Have you ever had the experience of waking up one day, finding yourself in a leadership role that you did not own yesterday? Something like that happened to me. I began my career in education as a teacher in the classroom and was ultimately promoted into a high-level administrative position.
One of the assumptions that I had always made was that the more knowledge and life experience I gained, the more comfortable I would be leading others. I have since learned that this isn’t necessarily the case. I experienced that knowledge, responsibility, and even age can actually increase anxiety.
I was able to grow up a little “under the radar”, which was a helpful start for me.
Growing up the youngest of three in a household of high expectations, the success of my two siblings took much of the pressure off me during my early years. I was able to grow up a little “under the radar”, which was a helpful start for me. But then as an adult, things gradually changed for me, first professionally and then personally. I started my career as a middle school English teacher and progressed from the autonomy of my own classroom to being hired to oversee the merging of three schools into one campus. In the few years between, I entered administrative roles where my knowledge, awareness of complexity and my own self-doubt all grew in unison. When promoted into my current role, I discovered that merging three unique school cultures in the midst of these layers of uncertainty increased the anxiety of everyone, myself included. People frequently asked me questions I did not have the answers for: “What will I be teaching? Who will I be teaching with? Where will my room be?” My lack of clear answers only increased the level of chronic anxiety in them and me. I often found myself alone, full of doubt and wondering what leadership traits others saw in me that I couldn’t see in myself.
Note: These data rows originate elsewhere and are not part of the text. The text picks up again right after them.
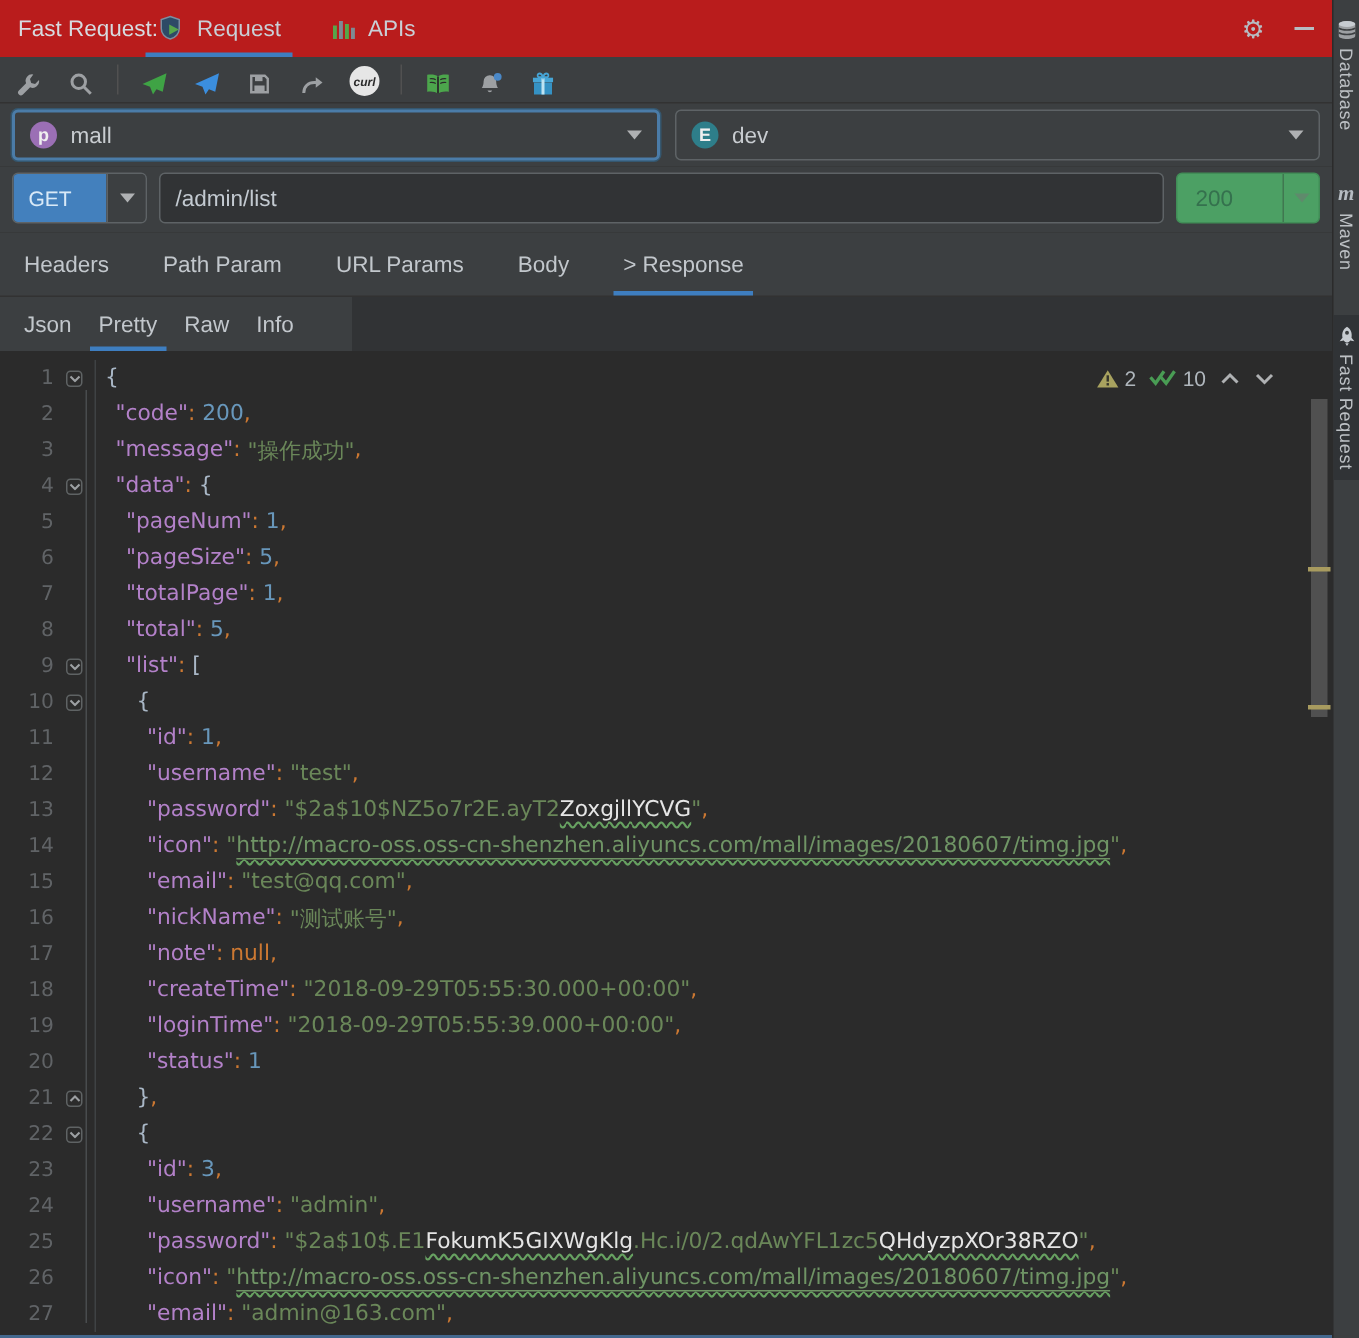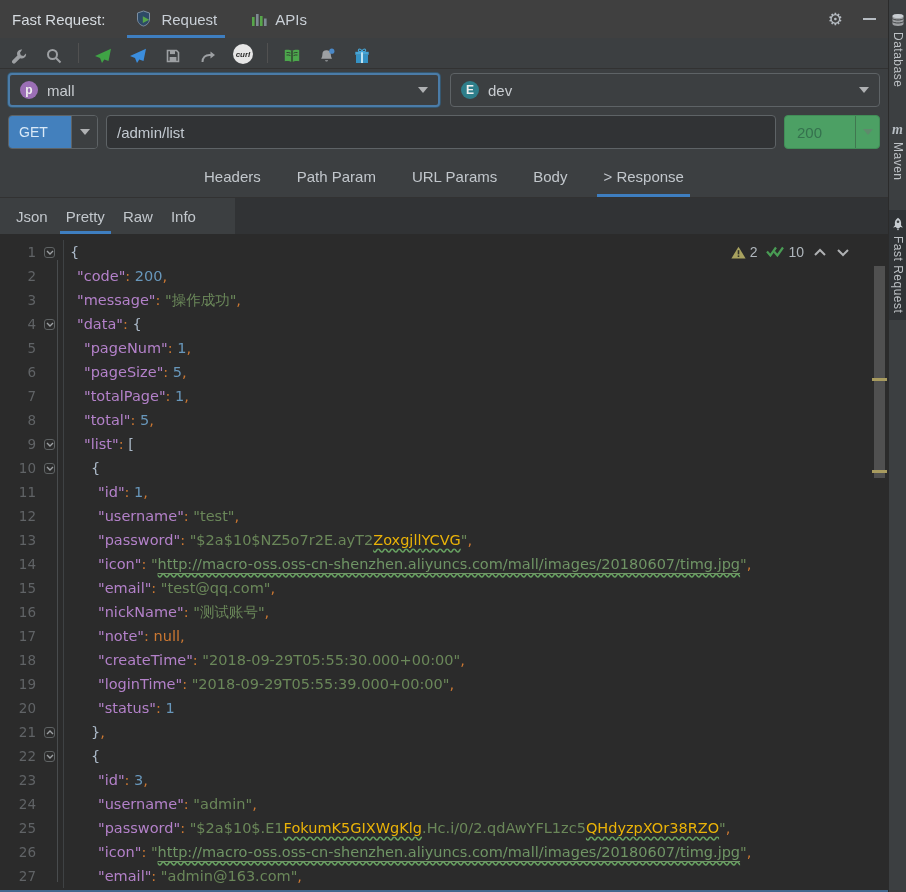"Fast Request:" .titlebar { background: #404040 -> #b91c1c; gap: 30px -> none }
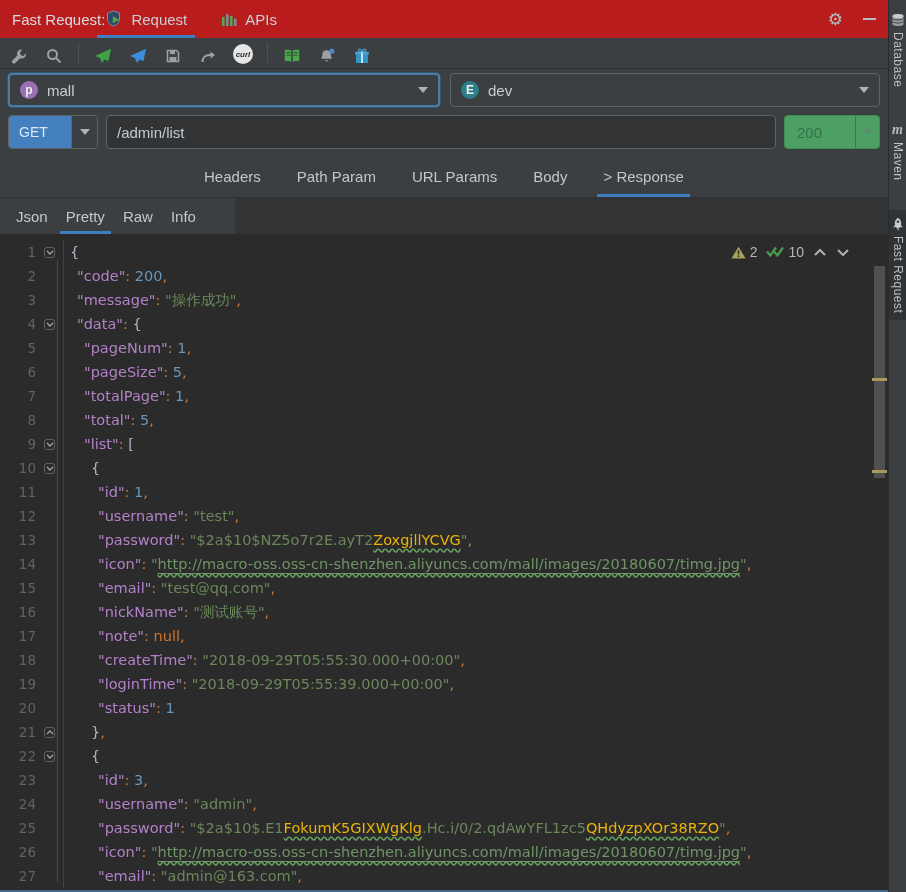"Headers" .reqtabs { justify-content: center -> none }
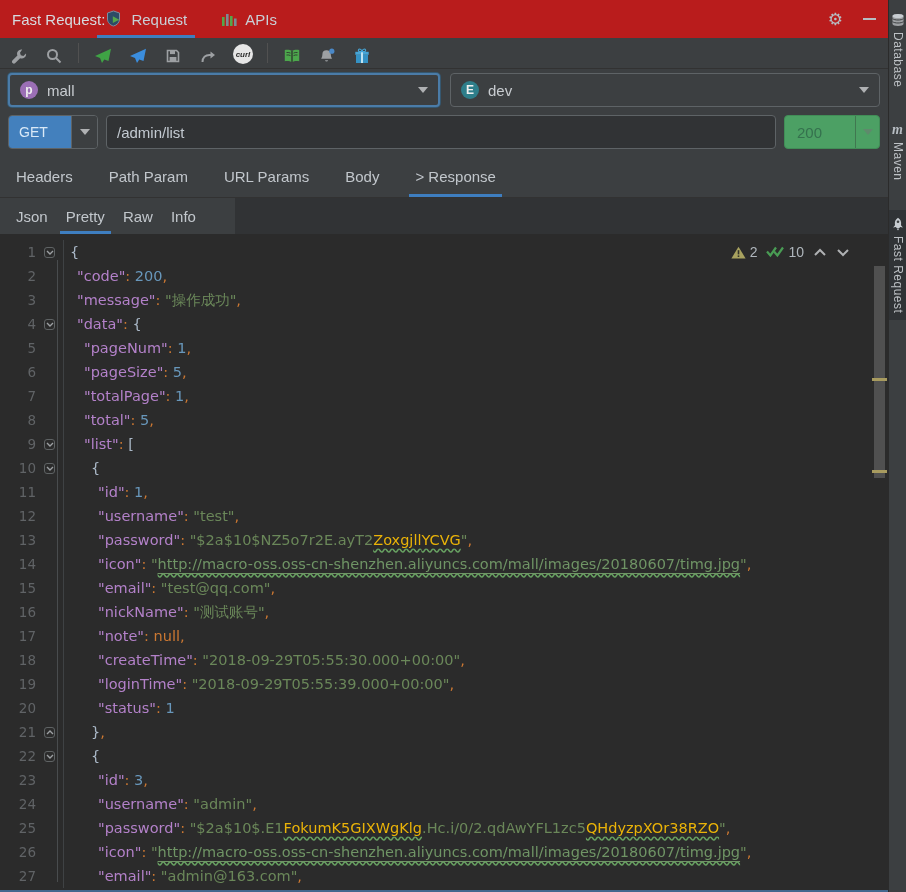"Zoxgjll" .tt { color: #eab308 -> #e5e5e5 }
My lack of clear answers only increased the level of chronic anxiety in them and me.
At the same time, both of my parents had increasingly acute health concerns. My relationship with them and with my siblings began to change. Conversations turned uncomfortable. Every decision had a corresponding trade off and our family system experienced a fair amount of stress. Roles were redefined and reshuffled in pretty uncomfortable ways. As the youngest of three, what was my role?
Fortunately, I began learning about Resilient Leadership Development. A Resilient Leadership concept that I have found to be particularly helpful is striving to become a “Less Anxious Presence.” In Resilient Leadership terms, “a leader who exudes a less anxious presence embodies and communicates an inner calm in a way that helps others to lower their anxiety.” I also learned that a leader’s presence is highly contagious, so I worked on developing that inner calm and to be the least anxious person in the room. It means to work to understand the surrounding environment and to consider what action (or inaction) I should take next.
In Resilient Leadership terms, “a leader who exudes a less anxious presence embodies and communicates an inner calm in a way that helps others to lower their anxiety.”
For me, these simultaneous changes in my professional and personal life made being a Less Anxious Presence challenging. Yet through these experiences, and the personal development I achieved through one-on-one coaching with a Resilient Leadership expert, I have increasingly found my footing. In Resilient Leadership this process is referred to as working to “stay calm, stay the course, and stay connected.” I regularly reflect on my own professional and personal guiding principles (stay the course) and base my decisions on these.
When I grow increasingly anxious, I center myself (stay calm) and then these core beliefs give me a strong foundation with others (stay connected).
I remain a work in progress and all too often revert back to anxiety driven patterns. But when I do revert back, I refocus on my lifelong journey to “stay calm, stay the course and stay connected.” As I do that, I become a calmer and more effective leader, truly a Less Anxious Presence.